Allzu viel erwarten darf man sich von dem neuen Portal daher nicht. Es gibt schließlich bereits im Internet Informationsportale zu Verbraucherthemen. Und auch sie haben es kaum geschafft, den nötigen öffentlichen Druck aufzubauen, um klarere Produktkennzeichnungen zu erreichen. Das Grundproblem solcher Seiten ist: Sie erreichen nur internetaffine und für Ernährungsthemen höchst sensibilisierte Kunden - die sowieso meist im Bioladen einkaufen. Denn wer recherchiert schon ausführlich und gezielt im Internet, bevor er in den Supermarkt ans Kühlregal geht?

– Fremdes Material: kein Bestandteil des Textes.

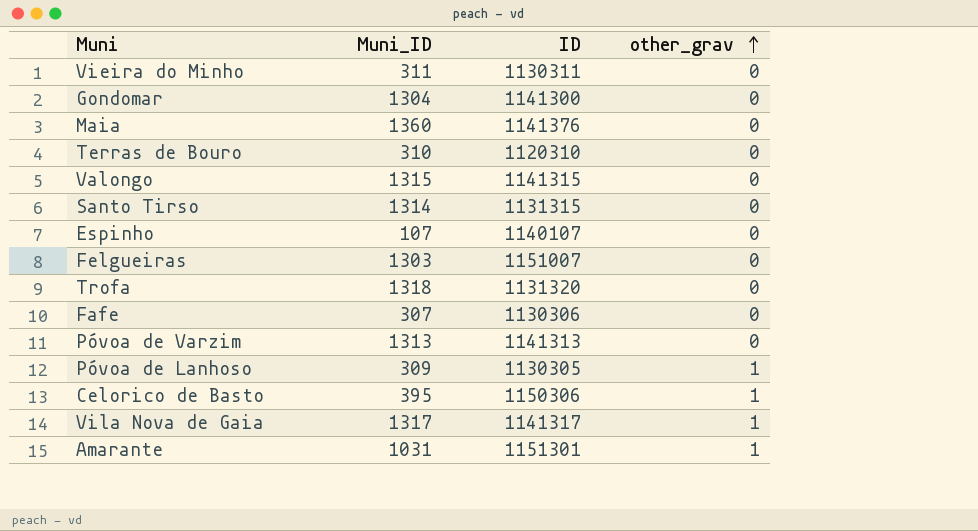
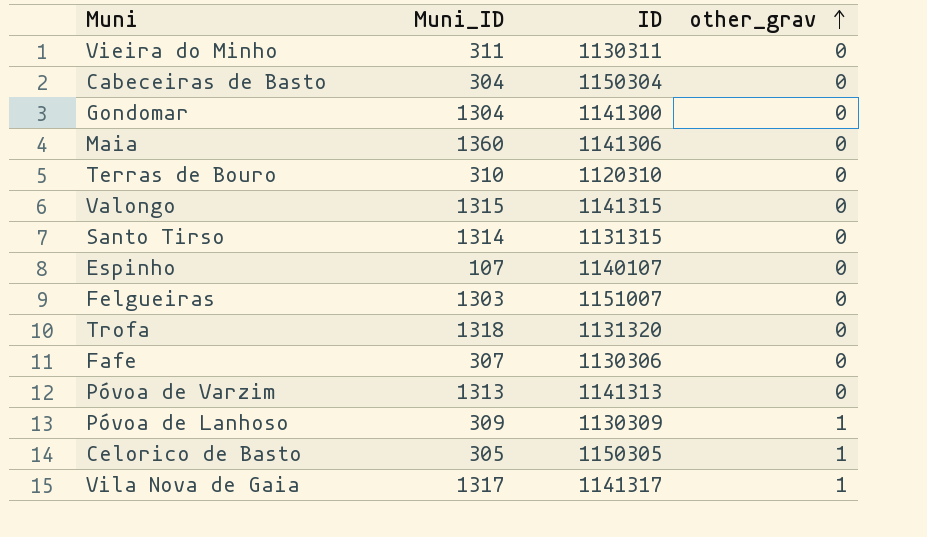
row Amarante: 1031 | 1151301 | 1 -> none
row Cabeceiras de Basto: none -> 304 | 1150304 | 0
Maia | ID: 1141376 -> 1141306
Póvoa de Lanhoso | ID: 1130305 -> 1130309
Celorico de Basto | Muni_ID: 395 -> 305
Celorico de Basto | ID: 1150306 -> 1150305

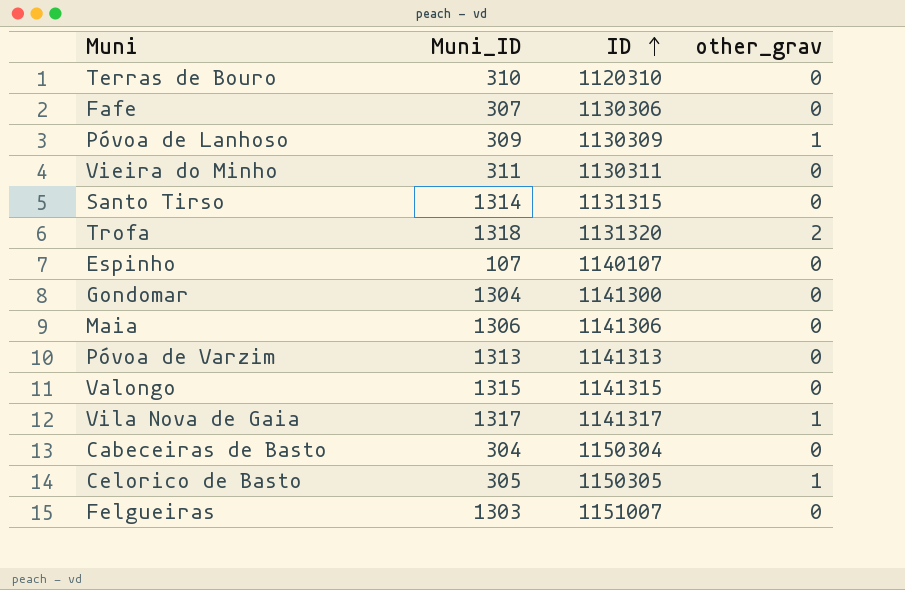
row order: other_grav ascending -> ID ascending
Trofa | other_grav: 0 -> 2
Maia | Muni_ID: 1360 -> 1306

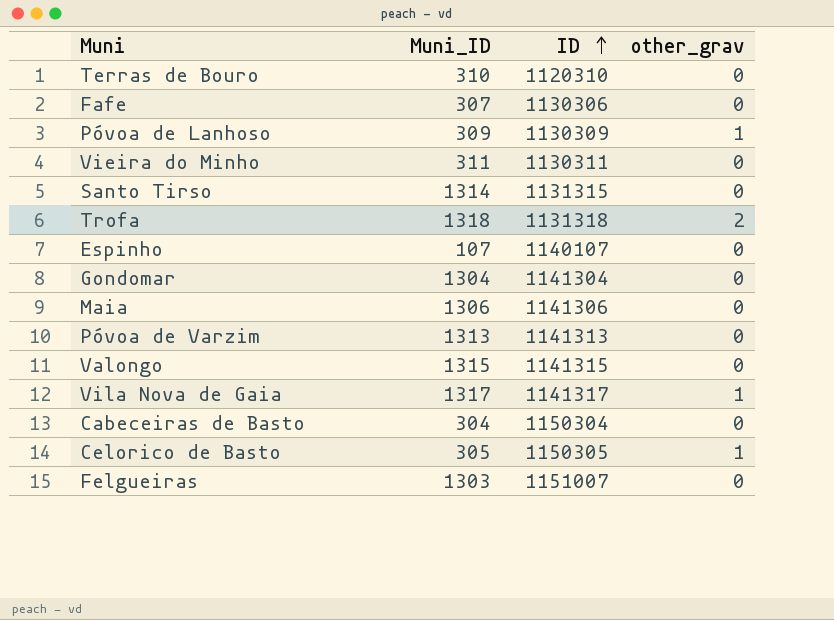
Trofa | ID: 1131320 -> 1131318
Gondomar | ID: 1141300 -> 1141304

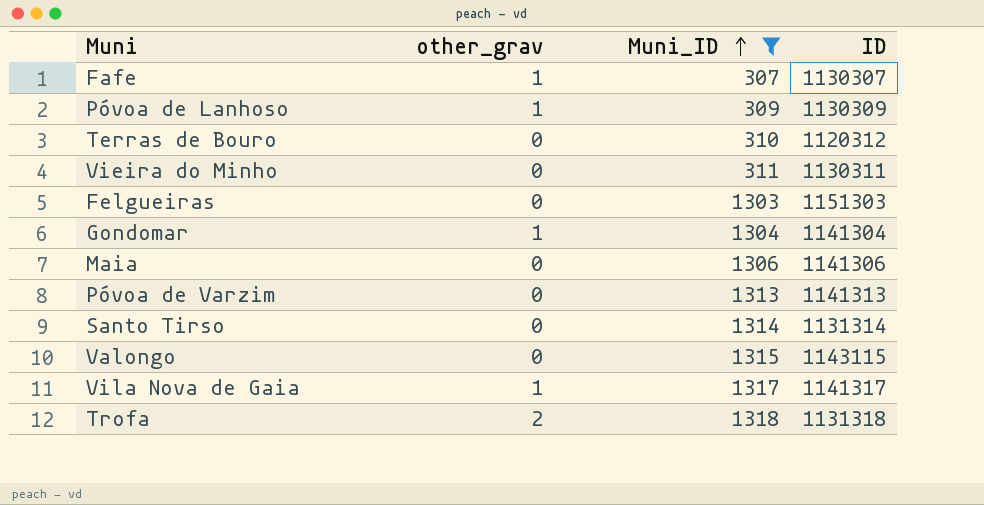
filter: none -> Muni_ID >= 307
row order: ID ascending -> Muni_ID ascending
column other_grav | position: 4 -> 2
Fafe | other_grav: 0 -> 1
Fafe | ID: 1130306 -> 1130307
Terras de Bouro | ID: 1120310 -> 1120312
Felgueiras | ID: 1151007 -> 1151303
Gondomar | other_grav: 0 -> 1
Santo Tirso | ID: 1131315 -> 1131314
Valongo | ID: 1141315 -> 1143115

Wer wirklich Klarheit und Transparenz will, muss diese Ziele dort umsetzen, wo tatsächlich Kaufentscheidungen beeinflusst werden: auf den Verkaufsverpackungen selbst. Dann wird auch dem Offliner bewusst, was er sich in den Einkaufswagen legt. Das geht aber nur durch klarere Gesetze und eindeutige Kennzeichnungsregeln und nicht durch eine neue Internetseite.